Life hits 4.1 billion years
3 Dec 2015 by Evoluted New Media
New evidence suggests that life on Earth began 300 million years earlier than previously thought.
New evidence suggests that life on Earth began 300 million years earlier than previously thought.
A research team at the University of California Los Angeles (UCLA) analysed more than 10,000 zircons – minerals that can capture and preserve their immediate environment – from Western Australia and found a 4.1 billion year old carbon mineral within the sample and suggested life may have begun shortly after the formation of Earth.
“Twenty years ago, this would have been heretical; finding evidence of life 3.8 billion years ago was shocking. Life on Earth may have started almost instantaneously. With the right ingredients, life seems to form very quickly,” said Professor Mark Harrison from UCLA.
The geochemists identified 656 zircons containing dark specks and analysed 79 of them with Raman spectroscopy. This allowed them to observe their molecular and chemical structure and study ancient organic compounds in 3D. In one zircon sample, they found the carbon mineral graphite; thought to be the chemical basis of all known life.
Professor Harrison said: “This is the first time that the graphite ever got exposed in the last 4.1 billion years. There is no better case of a primary inclusion in a mineral ever documented, and nobody has offered a plausible alternative explanation for graphite of non-biological origin into a zircon.”

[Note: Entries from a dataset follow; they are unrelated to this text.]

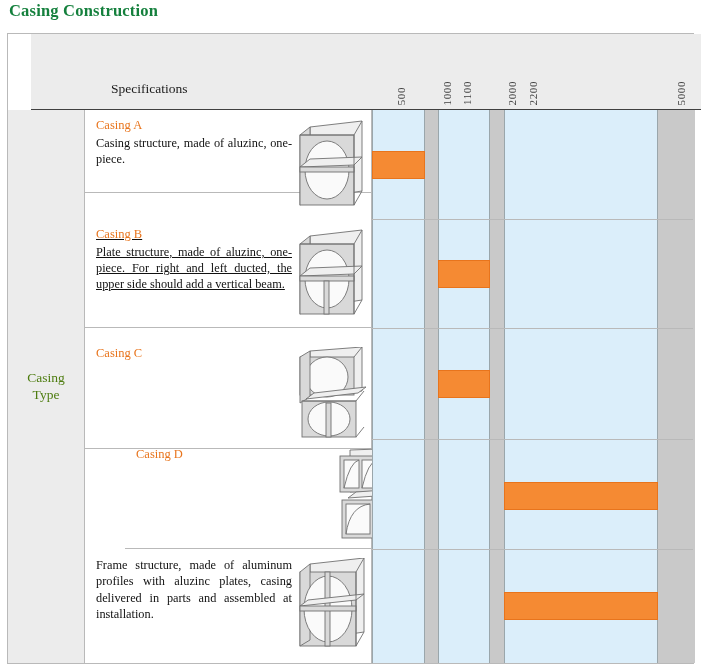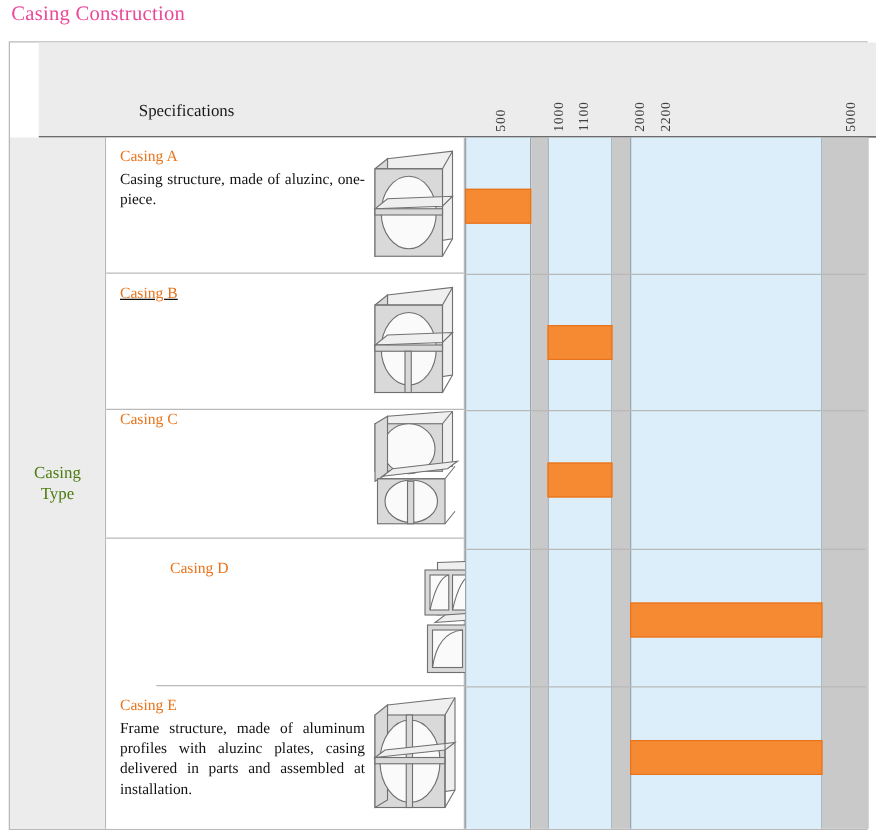--- a/index.html
+++ b/index.html
@@ -23,9 +23,9 @@
     left: 9px;
     top: 1px;
     font-family: "Liberation Serif", serif;
-    font-weight: normal;
+    font-weight: bold;
     font-size: 16.5px;
-    color: #ec4899;
+    color: #15803d;
     letter-spacing: 0.2px;
     white-space: nowrap;
   }

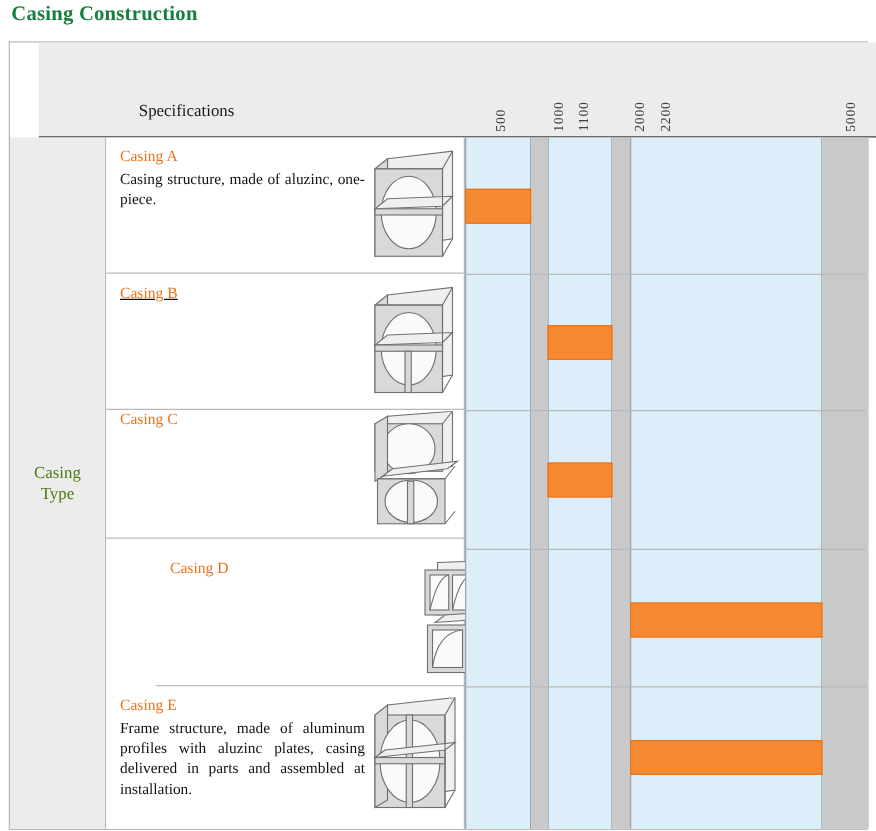--- a/index.html
+++ b/index.html
@@ -233,7 +233,7 @@
     </div>
 
     <div id="desc-column">
-        <div class="desc-cell" style="top: 0px; height: 109px;">
+        <div class="desc-cell" style="top: 0px; height: 83px;">
           <div class="desc-text-wrap">
             <div class="casing-name">Casing A</div>
             <div class="casing-desc">Casing structure, made of aluzinc, one-piece.</div>

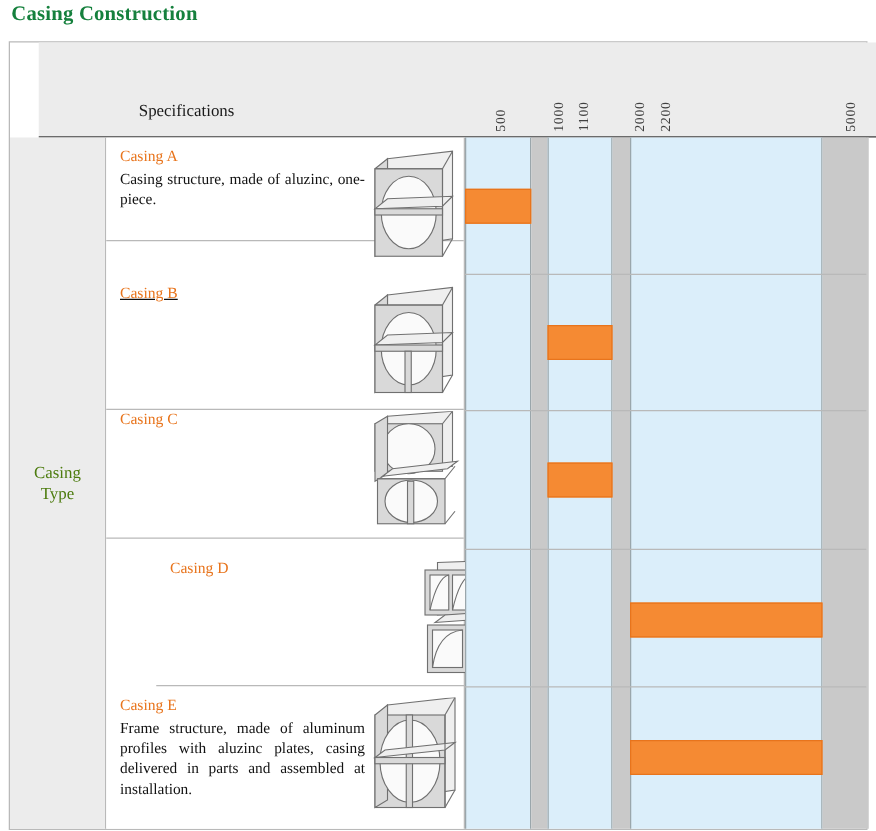--- a/index.html
+++ b/index.html
@@ -254,6 +254,7 @@
         <div class="desc-cell" style="top: 109px; height: 109px; text-decoration: underline;">
           <div class="desc-text-wrap">
             <div class="casing-name">Casing B</div>
+            <div class="casing-desc">Plate structure, made of aluzinc, one-piece. For right and left ducted, the upper side should add a vertical beam.</div>
           </div>
           <div class="casing-figure"><svg width="80" height="98" viewBox="0 0 80 98" xmlns="http://www.w3.org/2000/svg">
               <polygon points="14,8 66,2 66,72 14,80" fill="#efefef" stroke="#707070" stroke-width="0.9"></polygon>

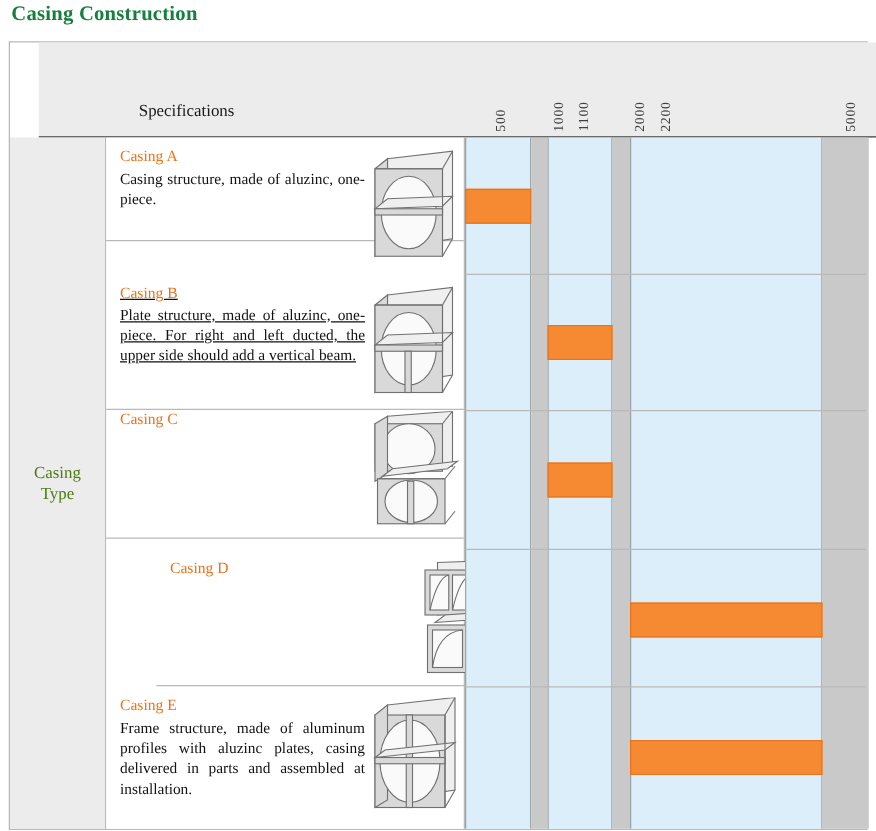--- a/index.html
+++ b/index.html
@@ -270,7 +270,7 @@
               <rect x="28" y="53" width="5" height="33" fill="#d9d9d9" stroke="#707070" stroke-width="0.9"></rect>
             </svg></div>
         </div>
-        <div class="desc-cell" style="top: 210px; height: 111px;">
+        <div class="desc-cell" style="top: 228px; height: 111px;">
           <div class="desc-text-wrap">
             <div class="casing-name">Casing C</div>
           </div>

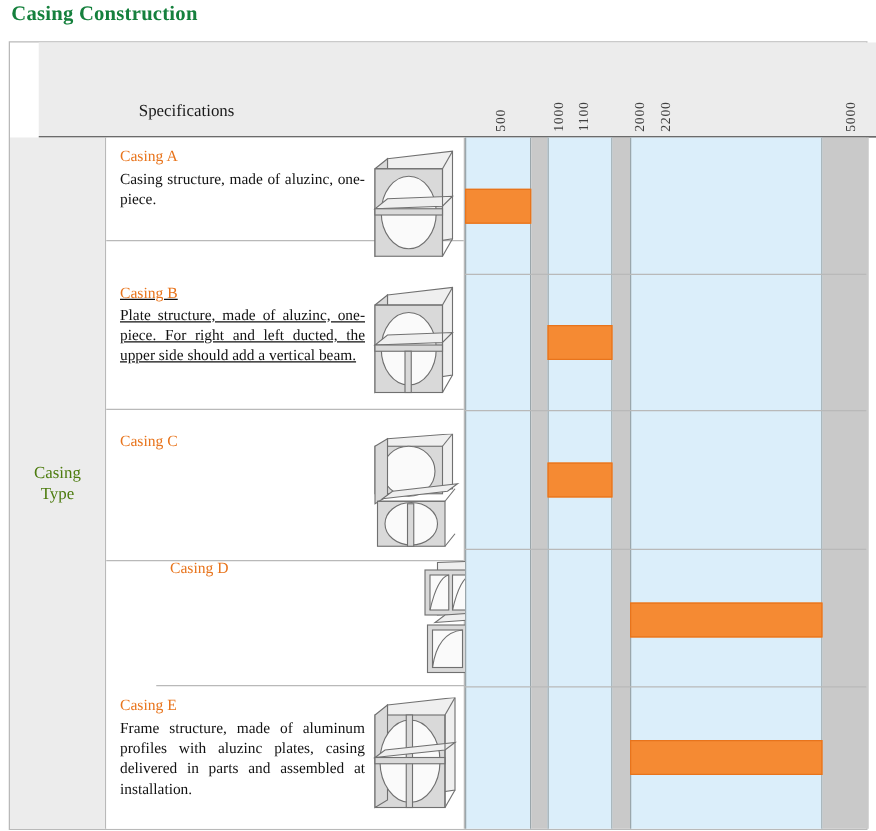--- a/index.html
+++ b/index.html
@@ -315,7 +315,6 @@
         </div>
         <div class="desc-cell last" style="top: 439px; height: 110px;">
           <div class="desc-text-wrap">
-            <div class="casing-name">Casing E</div>
             <div class="casing-desc">Frame structure, made of aluminum profiles with aluzinc plates, casing delivered in parts and assembled at installation.</div>
           </div>
           <div class="casing-figure"><svg width="80" height="98" viewBox="0 0 80 98" xmlns="http://www.w3.org/2000/svg">

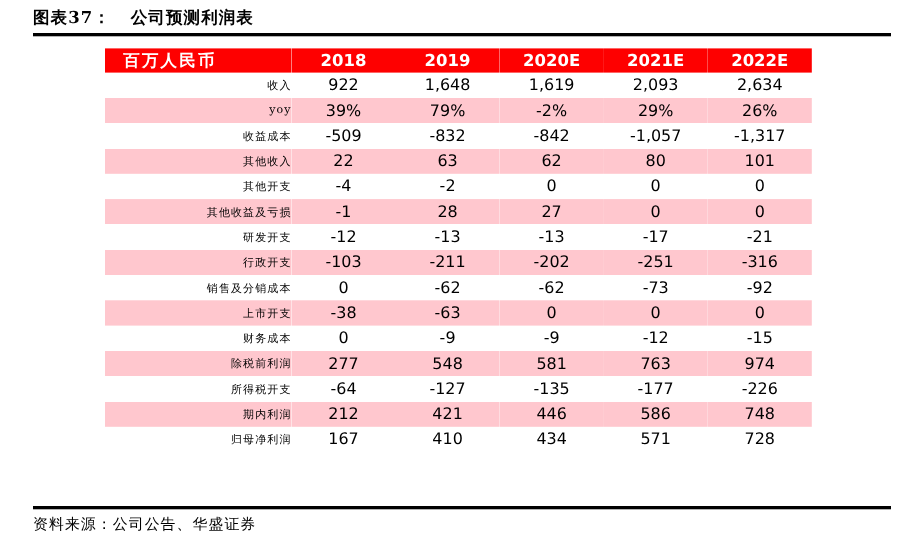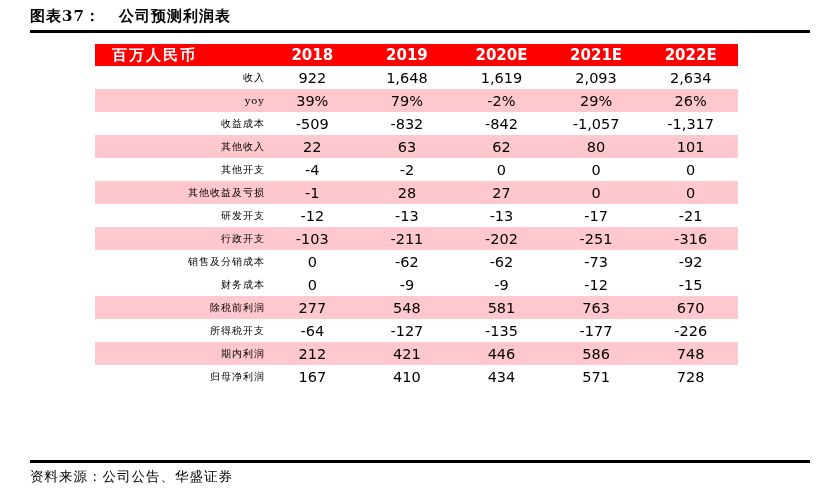--- a/index.html
+++ b/index.html
@@ -185,6 +185,14 @@
           <td>-73</td>
           <td>-92</td>
         </tr>
+        <tr class="alt">
+          <td class="label-col">上市开支</td>
+          <td>-38</td>
+          <td>-63</td>
+          <td>0</td>
+          <td>0</td>
+          <td>0</td>
+        </tr>
         <tr>
           <td class="label-col">财务成本</td>
           <td>0</td>

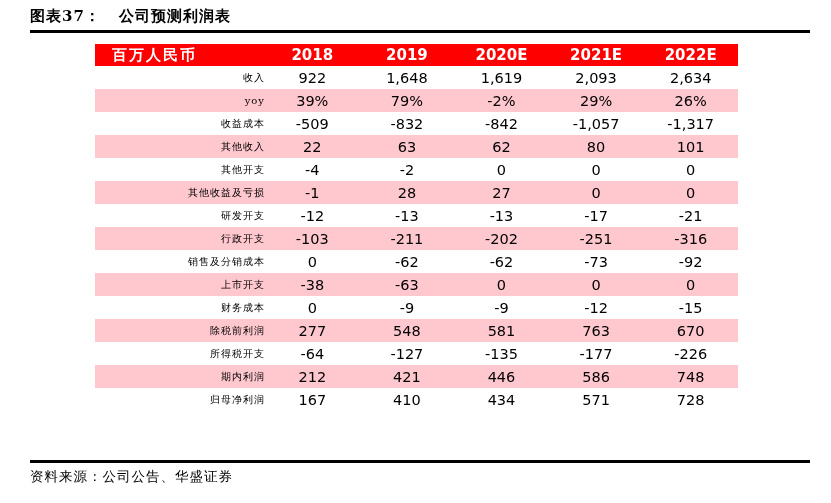--- a/index.html
+++ b/index.html
@@ -207,7 +207,7 @@
           <td>548</td>
           <td>581</td>
           <td>763</td>
-          <td>670</td>
+          <td>974</td>
         </tr>
         <tr>
           <td class="label-col">所得税开支</td>

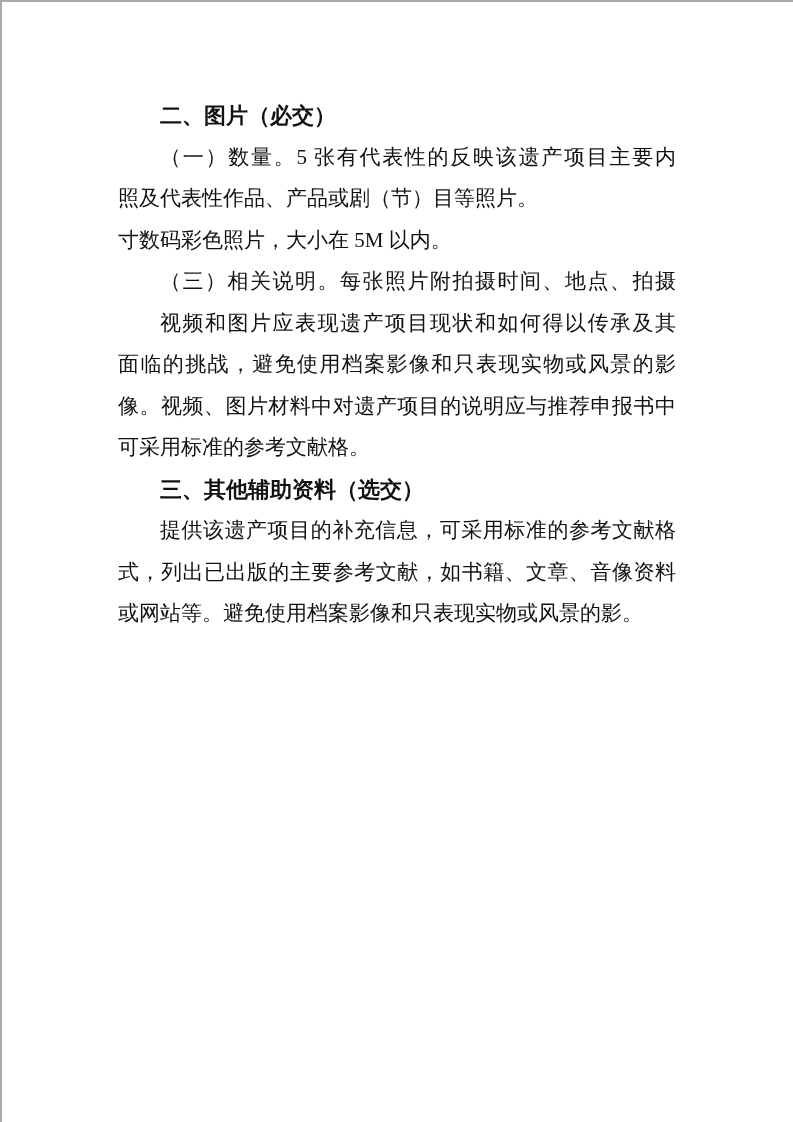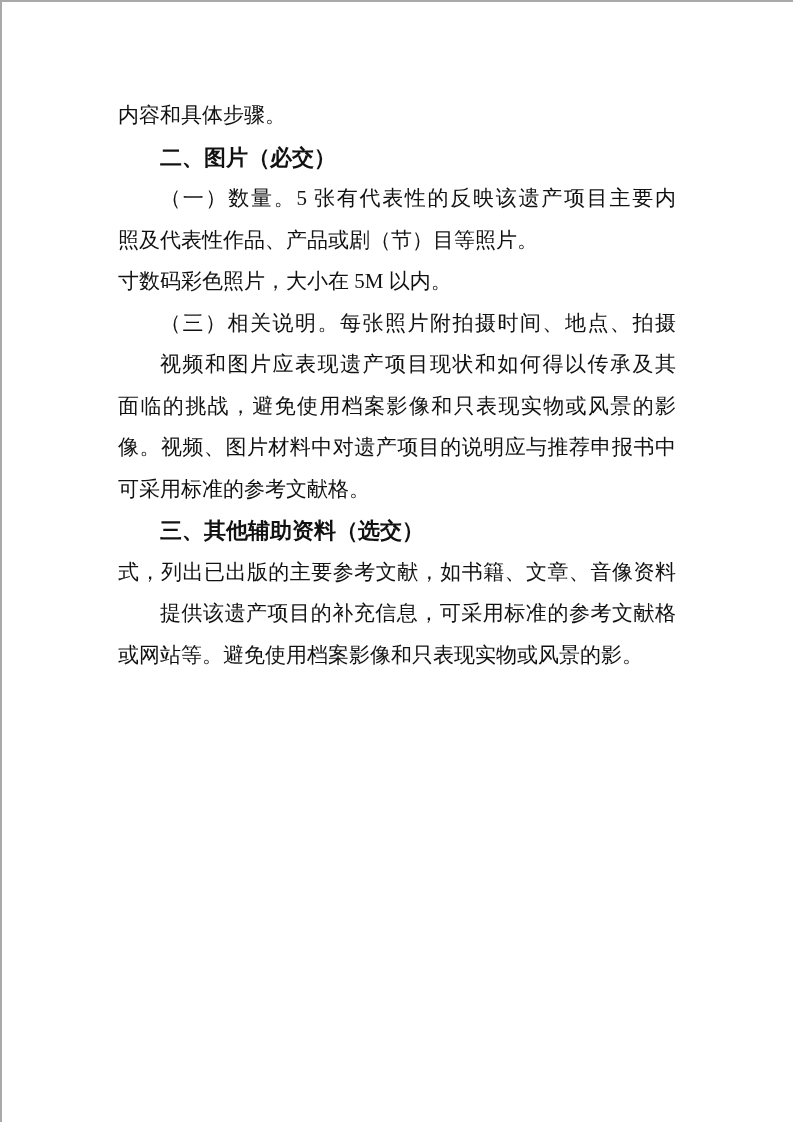--- a/index.html
+++ b/index.html
@@ -54,7 +54,6 @@
 <div class="page">
   <div class="text-block">
 
-    <div class="line">内容和具体步骤。</div>
 
     <div class="line heading indent">二、图片（必交）</div>
 

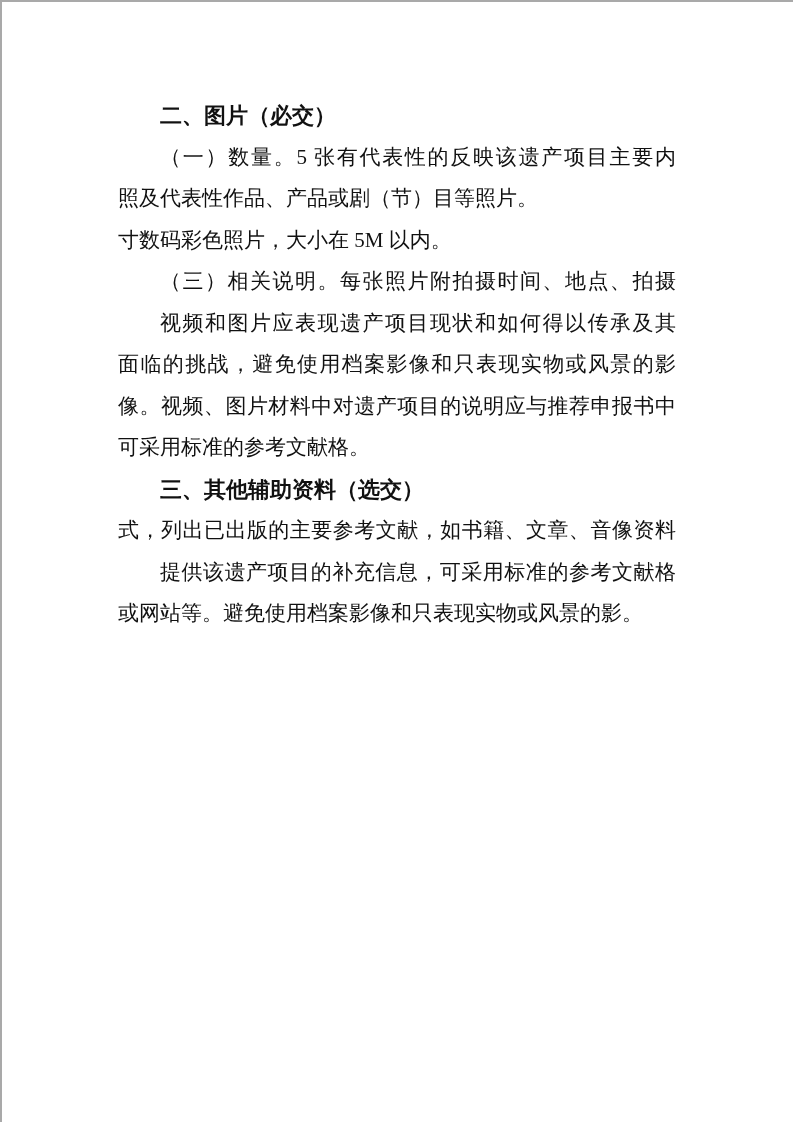--- a/index.html
+++ b/index.html
@@ -71,8 +71,8 @@
 
     <div class="line heading indent">三、其他辅助资料（选交）</div>
 
+    <div class="line indent full">提供该遗产项目的补充信息，可采用标准的参考文献格</div>
     <div class="line full">式，列出已出版的主要参考文献，如书籍、文章、音像资料</div>
-    <div class="line indent full">提供该遗产项目的补充信息，可采用标准的参考文献格</div>
     <div class="line">或网站等。避免使用档案影像和只表现实物或风景的影。</div>
 
   </div>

The results, published in the journal Proceedings of the National Academy of Sciences, showed that the carbon contained in the crystal has a characteristic signature – a specific ratio of 13C/12C – that indicates the presence of photosynthetic life. The scientists suggest that this offers evidence that life existed prior to the massive bombardment of the inner solar system that formed the moon’s large craters 3.9 billion years ago.
“If all life on Earth died during this bombardment, which some scientists have argued, then life must have restarted quickly,” said research assistant Patrick Boehnke.